Все еще с закрытыми глазами, они нащупывали землю и не находили ее.
Это было как плавание в сухой неощутимой воде. И вместе с тем вокруг был
воздух, а не вода. Воздух дул по лицам, у него был странный, знакомый
залах. "Где же мы, - подумал Севка. - Надо глаза открыть. Сосчитать до
трех и открыть. Раз, два, три..."

Место покоя мыслящих

Они плавали в воздухе, как в воде. Вниз лицом. Или вверх лицом.
Тяжести не было. Все-таки они смотрели вниз, вдоль блестящей круглой стены
- вдоль шахты.

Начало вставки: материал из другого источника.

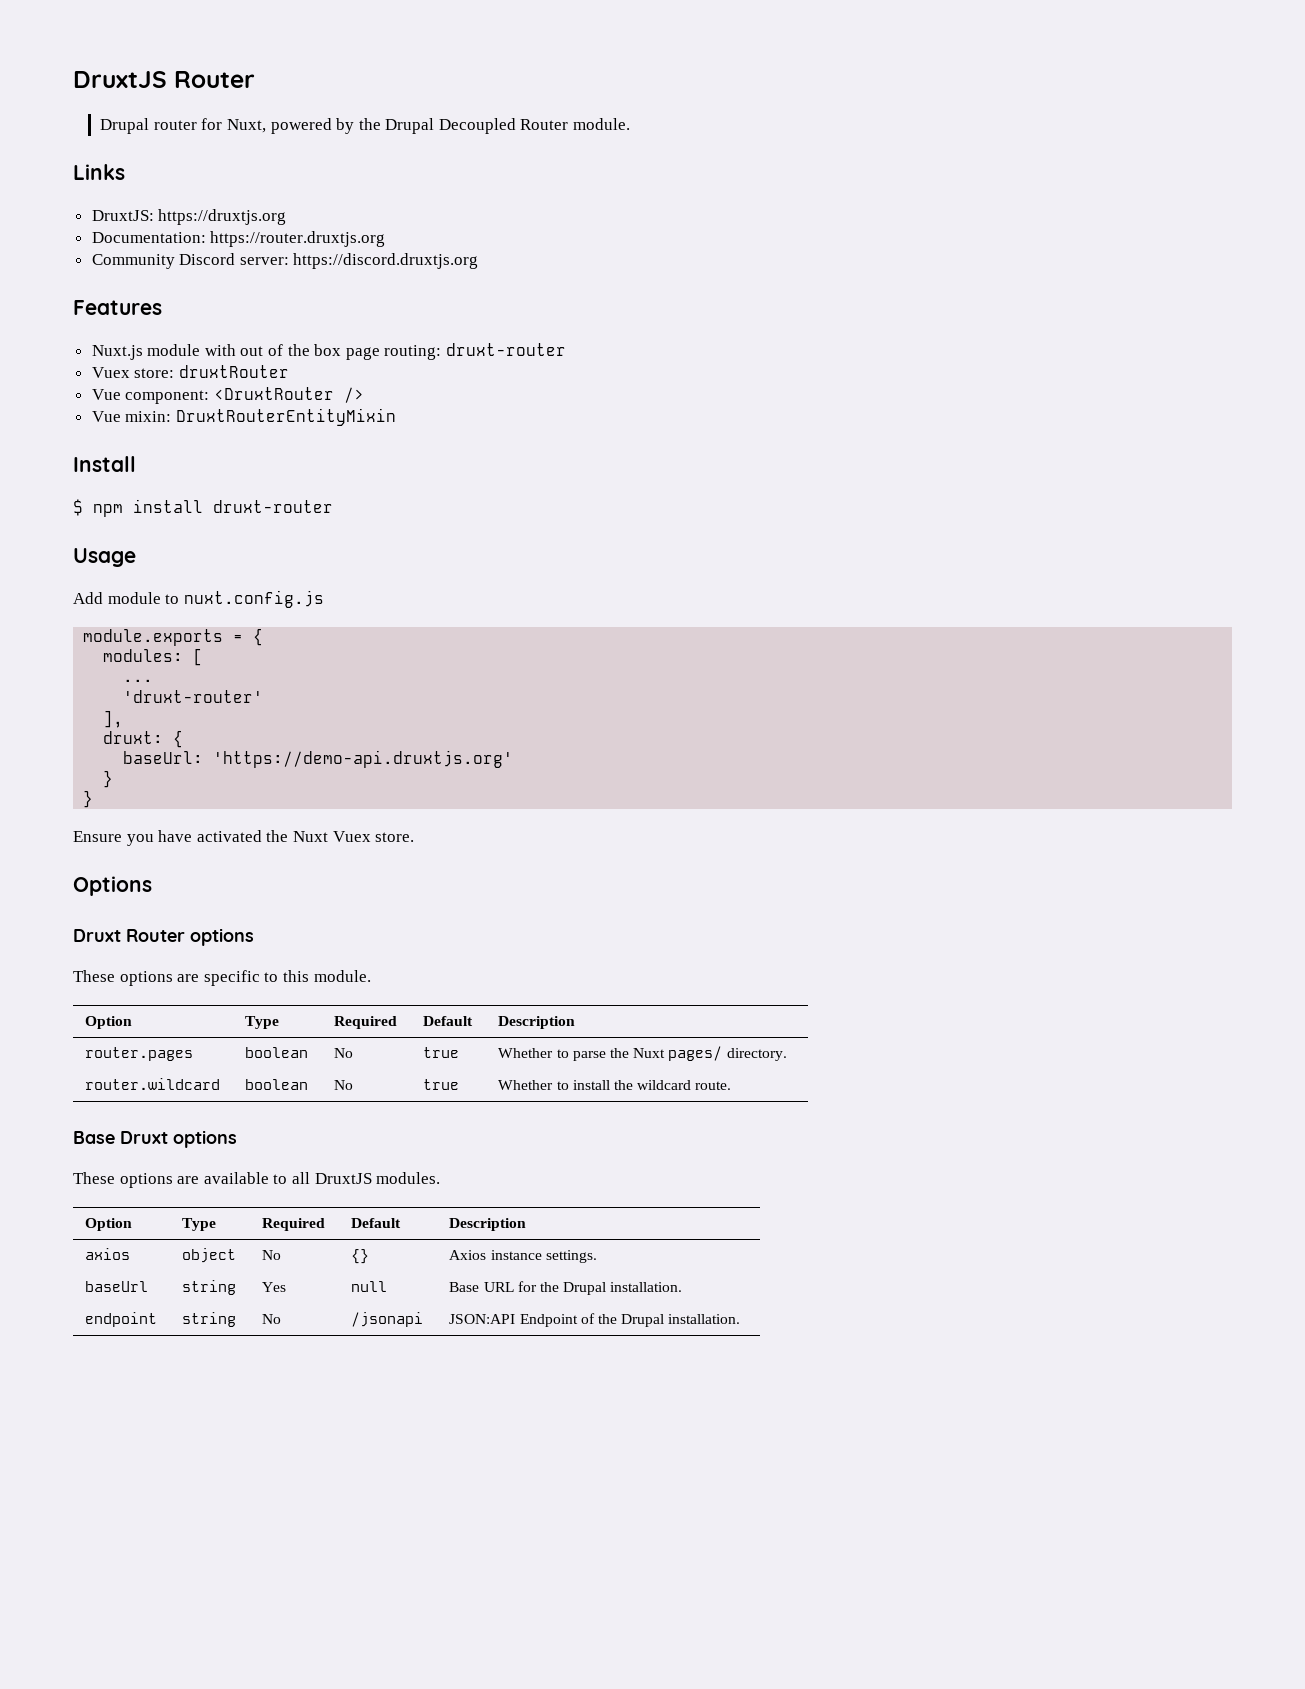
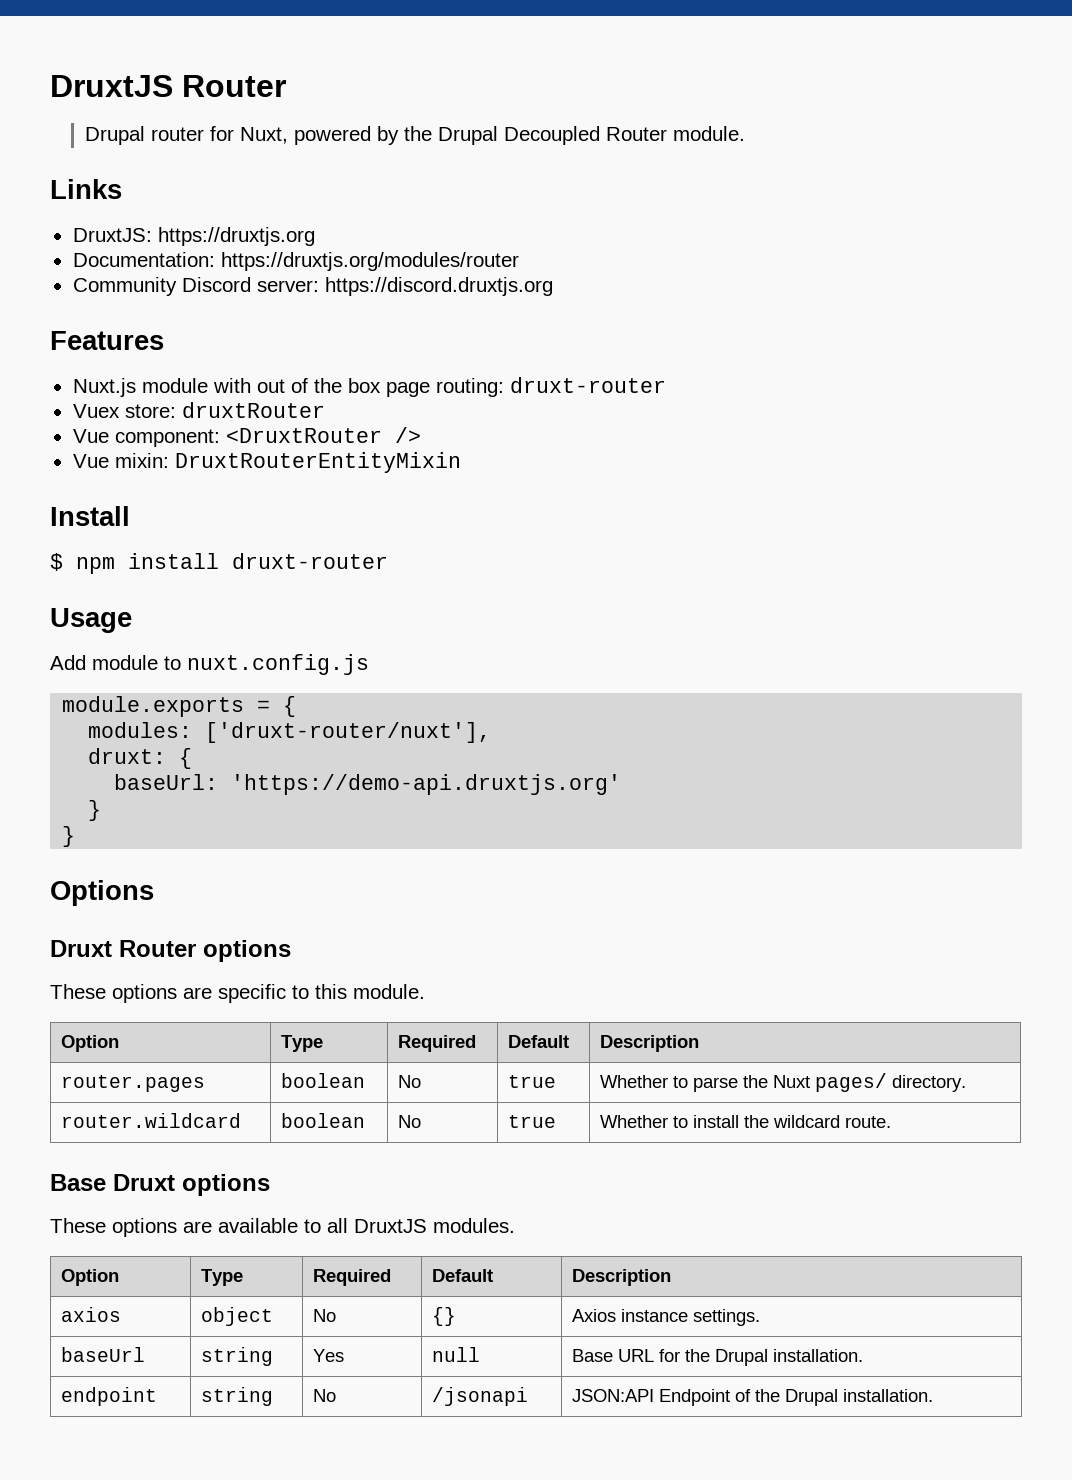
[210,231,386,247] https://router.druxtjs.org -> [220,252,519,271] https://druxtjs.org/modules/router
[193,648,204,666] [123,679,154,682] [123,690,264,703] [103,710,124,728] [ // ... // 'druxt-router' // ], -> [205,722,492,743] ['druxt-router/nuxt'],
[73,830,415,846] // Ensure you have activated the Nuxt Vuex store. -> (76, 836) none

Огромная глубина. Вход виден оранжевой точкой. Это было так
же странно и знакомо, как здешний запах. Как неяркий свет, которым сияла
круглая стена шахты. И сама стена, сложенная из тонких шестигранных ячеек,
определенно была знакома. Здесь всегда было тихо и хорошо пахло, и по всей
высоте шахты - собственно, это была Башня - висели разноцветные фигурки
б_а_л_о_г_о_в_. Они держались у стен. Только Машка и Севка витали в
середине. Вблизи никого не было. Башня вверху сходилась в темную точку.
Метров по пятьсот было до верха и до низа. Значит, они висели примерно
посредине, на своем обычном месте...
"Значит, я не проснулся", - подумал Севка. Во сне такое бывает.
Незнакомое место снится как знакомое. И летаешь. В незнакомом знакомом.
"Надо проснуться, пока не поздно", - встревоженно подумал Севка.
Он посмотрел на балога, висящего рядом с ним. Во сне это существо
считалось Машкой. Взрослая здешняя женщина. Она была очень хорошо ему
знакома. Более того, он знал, что она, по меркам балогов, красавица.
Сильная, широкая, с веселым и лукавым лицом. И вместе с этим Севка твердо
знал и другое. Повстречай он это чудище наяву, он бы помчался прочь как
ошпаренный.
Вместе с тем он знал, что не спит. Рядом с ним висело в воздухе
существо из другого мира. Существо называлось "госпожа Ник". Кое-что
человеческое в нем было. Две руки, две ноги. Одежда. Но лицо... Нет, лучше
было пока не смотреть ей в лицо. Подумав так, он поймал ее взгляд и
поспешно отвернулся. Хотя взгляд черных глаз тоже был очень знаком. Глаза
треугольные, черные, как шерсть неска. Это зверек такой. Черный,
неуклюжий, с шестью лапами. Легко приручается, весьма чистоплотный... _Д_а
_ч_т_о _ж_е _э_т_о _т_а_к_о_е_?! - мысленно взвыл Севка.
Между ячейками-кирпичиками тут и там блестели полированные пластины.
Выпуклые. Изогнувшись, он заглянул в ближнюю пластину и увидел свое
крошечное отражение. Да. То же самое. Серо-синяя фигура с устрашающей
белой мордой и черными глазами. Жуткая морда. Но по-здешнему - красивая.
Как и дома, они были здесь "красивой парой". Черт знает что. Господин Глор
и госпожа Ник, вот как их зовут. И они совсем взрослые.
"Ох... _А _ч_т_о_, _е_с_л_и_ м_ы_ н_е_ С_е_в_к_а_ с_ М_а_ш_к_о_й_?"
- Ты... Ты Машка?
Говорить по-русски он, оказывается, не мог. А по-здешнему говорил
свободно. И он прощелкал свой вопрос на языке балогов. Имя он ухитрился
как-то изобразить. Не выговорить - вспомнить было трудно... В ответ
существо отщелкало:
- Я, а кто же еще?! Ник, что ли? О-ах, как страшно!..
Значит, все-таки Машка... Он заставил себя посмотреть ей в глаза.